EXERCISE DIRECTIONS: Once you reach the line with "[247,183,401,310] [image] ->" in the material below, copy each line exactly up to and including the line with "moved [125,3,400,42] ->", and skip the pictures.

EXERCISE INPUT:
══════
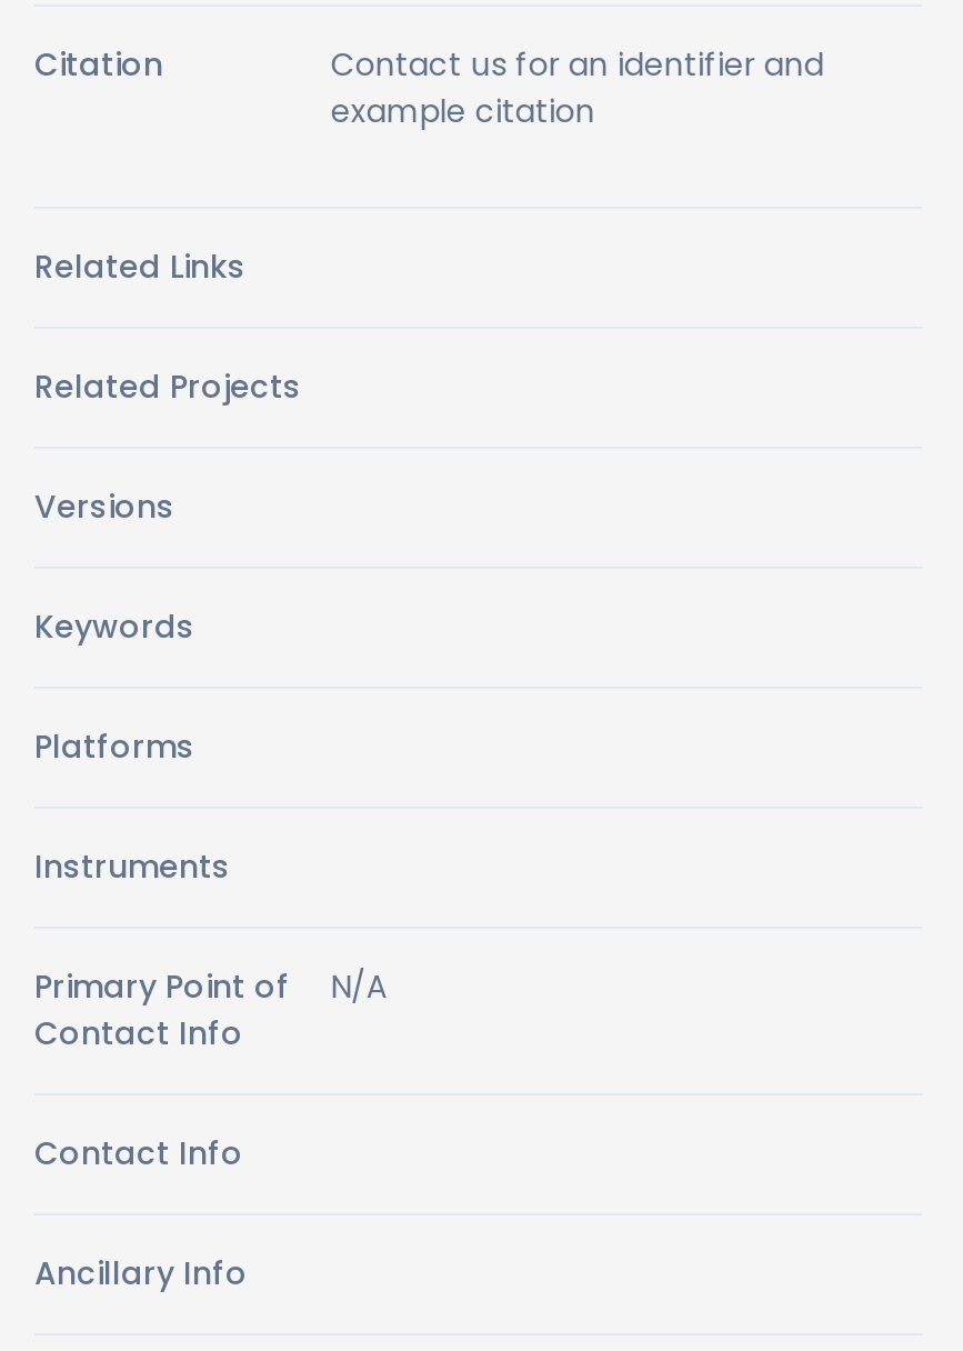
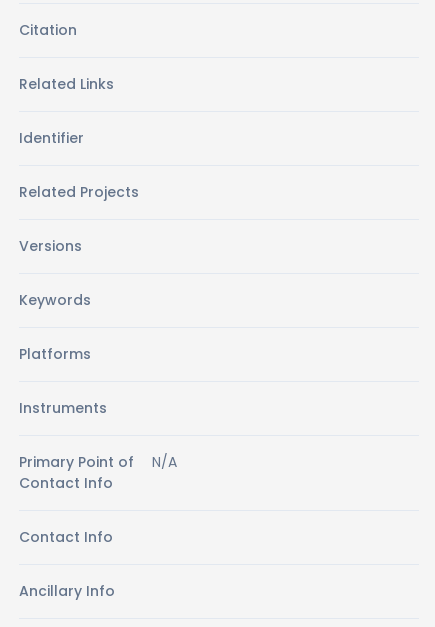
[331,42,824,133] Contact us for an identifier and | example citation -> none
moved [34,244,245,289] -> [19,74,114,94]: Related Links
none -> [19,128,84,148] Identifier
══════
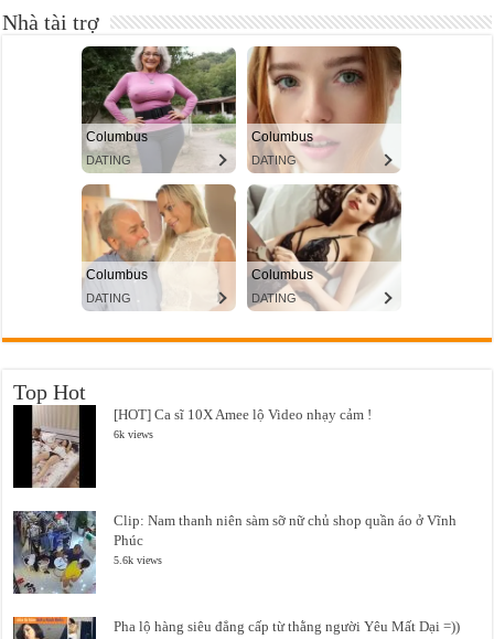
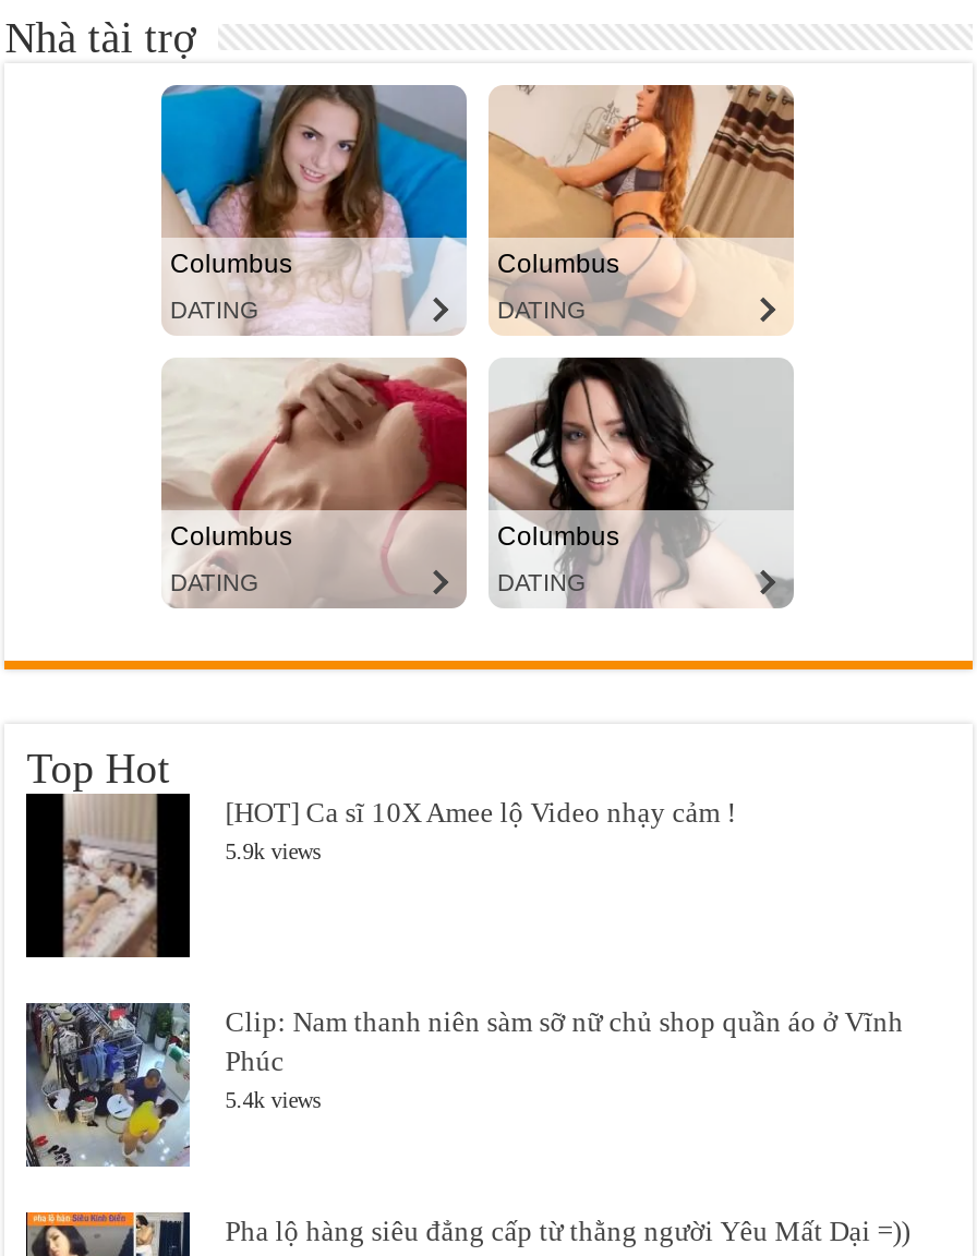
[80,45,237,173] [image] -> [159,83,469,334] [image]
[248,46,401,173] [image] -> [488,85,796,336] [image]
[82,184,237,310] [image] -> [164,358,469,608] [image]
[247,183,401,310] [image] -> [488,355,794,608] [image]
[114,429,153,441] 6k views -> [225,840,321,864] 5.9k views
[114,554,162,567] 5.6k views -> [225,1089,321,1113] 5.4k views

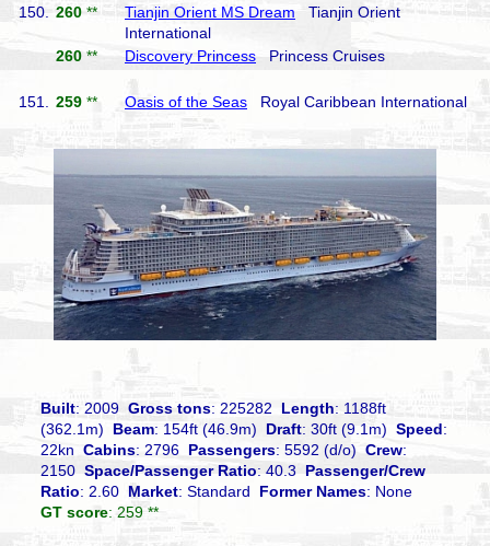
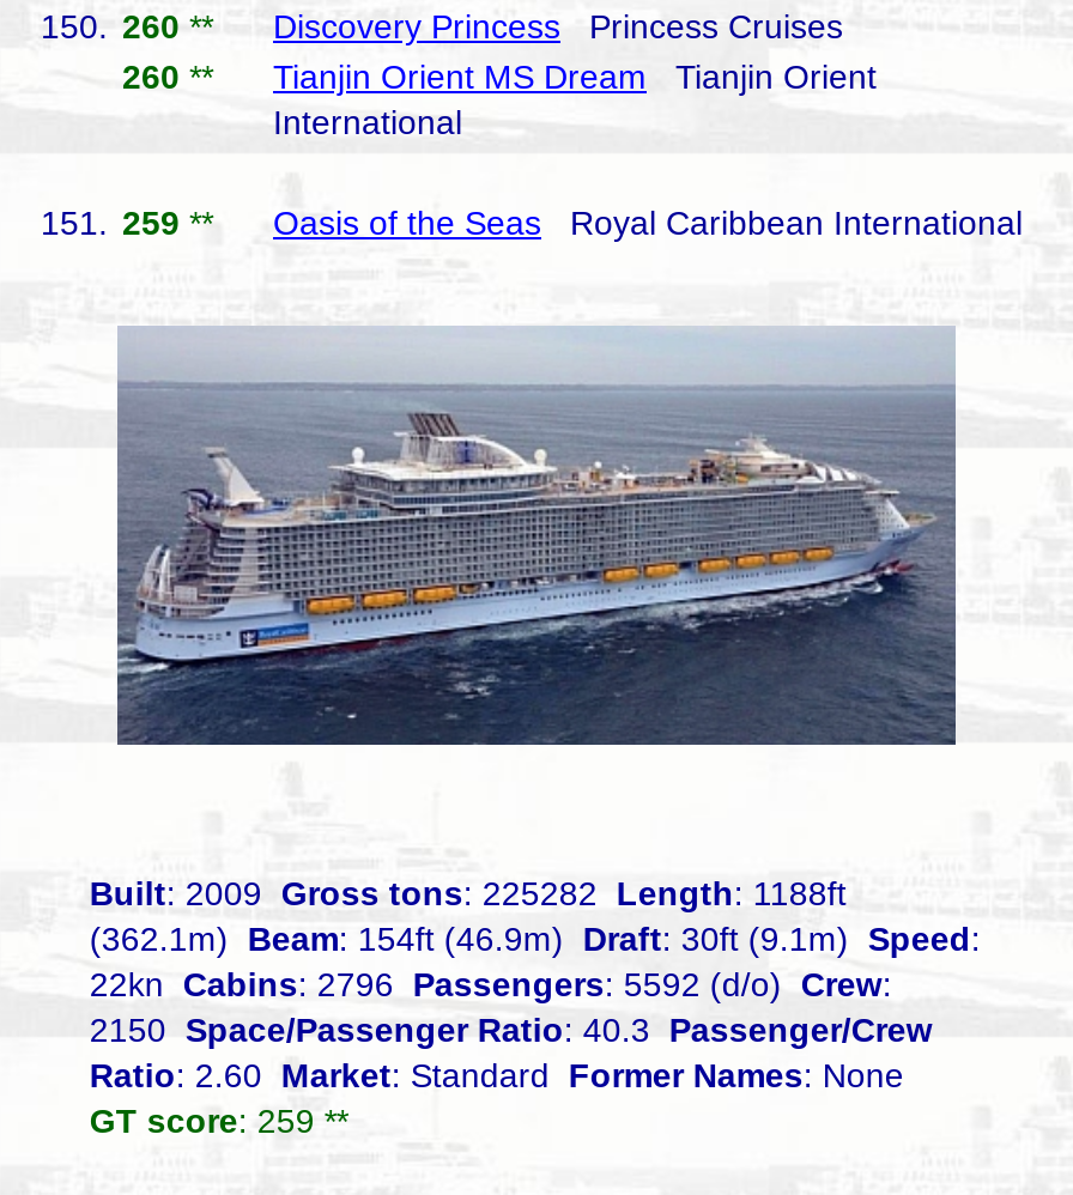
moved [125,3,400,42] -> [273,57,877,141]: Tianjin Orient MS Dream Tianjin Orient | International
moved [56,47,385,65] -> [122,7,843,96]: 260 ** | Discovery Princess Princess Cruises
══════
RESPONSE BOX:
[247,183,401,310] [image] -> [488,355,794,608] [image]
[114,429,153,441] 6k views -> [225,840,321,864] 5.9k views
[114,554,162,567] 5.6k views -> [225,1089,321,1113] 5.4k views

moved [125,3,400,42] -> [273,57,877,141]: Tianjin Orient MS Dream Tianjin Orient | International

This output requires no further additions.